Task requirements:
Output the data as it stands. Each line must match exactly.

Data records:
---

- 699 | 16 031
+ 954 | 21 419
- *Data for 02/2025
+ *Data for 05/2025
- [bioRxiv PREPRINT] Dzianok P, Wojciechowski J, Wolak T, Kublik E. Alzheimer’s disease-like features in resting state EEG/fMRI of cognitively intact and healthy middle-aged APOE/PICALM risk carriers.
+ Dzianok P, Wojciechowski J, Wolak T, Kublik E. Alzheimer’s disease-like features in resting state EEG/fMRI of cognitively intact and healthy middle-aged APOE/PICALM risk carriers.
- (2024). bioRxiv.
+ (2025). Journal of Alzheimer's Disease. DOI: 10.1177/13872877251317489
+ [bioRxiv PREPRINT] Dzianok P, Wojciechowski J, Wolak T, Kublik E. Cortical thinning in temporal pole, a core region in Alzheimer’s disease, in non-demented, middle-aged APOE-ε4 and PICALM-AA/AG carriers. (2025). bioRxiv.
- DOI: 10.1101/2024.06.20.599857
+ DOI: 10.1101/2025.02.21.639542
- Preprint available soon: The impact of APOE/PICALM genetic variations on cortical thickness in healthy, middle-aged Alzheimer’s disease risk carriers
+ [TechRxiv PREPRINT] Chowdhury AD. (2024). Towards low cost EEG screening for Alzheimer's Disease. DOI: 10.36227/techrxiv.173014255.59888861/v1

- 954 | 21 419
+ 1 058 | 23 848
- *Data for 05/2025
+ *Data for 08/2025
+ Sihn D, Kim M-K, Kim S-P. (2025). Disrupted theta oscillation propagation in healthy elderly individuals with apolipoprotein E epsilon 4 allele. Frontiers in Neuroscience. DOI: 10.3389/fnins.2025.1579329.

---

Result of this task:
- 699 | 16 031
+ 954 | 21 419
- *Data for 02/2025
+ *Data for 05/2025
- [bioRxiv PREPRINT] Dzianok P, Wojciechowski J, Wolak T, Kublik E. Alzheimer’s disease-like features in resting state EEG/fMRI of cognitively intact and healthy middle-aged APOE/PICALM risk carriers.
+ Dzianok P, Wojciechowski J, Wolak T, Kublik E. Alzheimer’s disease-like features in resting state EEG/fMRI of cognitively intact and healthy middle-aged APOE/PICALM risk carriers.
- (2024). bioRxiv.
+ (2025). Journal of Alzheimer's Disease. DOI: 10.1177/13872877251317489
+ [bioRxiv PREPRINT] Dzianok P, Wojciechowski J, Wolak T, Kublik E. Cortical thinning in temporal pole, a core region in Alzheimer’s disease, in non-demented, middle-aged APOE-ε4 and PICALM-AA/AG carriers. (2025). bioRxiv.
- DOI: 10.1101/2024.06.20.599857
+ DOI: 10.1101/2025.02.21.639542
- Preprint available soon: The impact of APOE/PICALM genetic variations on cortical thickness in healthy, middle-aged Alzheimer’s disease risk carriers
+ [TechRxiv PREPRINT] Chowdhury AD. (2024). Towards low cost EEG screening for Alzheimer's Disease. DOI: 10.36227/techrxiv.173014255.59888861/v1

- 954 | 21 419
+ 1 058 | 23 848
- *Data for 05/2025
+ *Data for 08/2025
+ Sihn D, Kim M-K, Kim S-P. (2025). Disrupted theta oscillation propagation in healthy elderly individuals with apolipoprotein E epsilon 4 allele. Frontiers in Neuroscience. DOI: 10.3389/fnins.2025.1579329.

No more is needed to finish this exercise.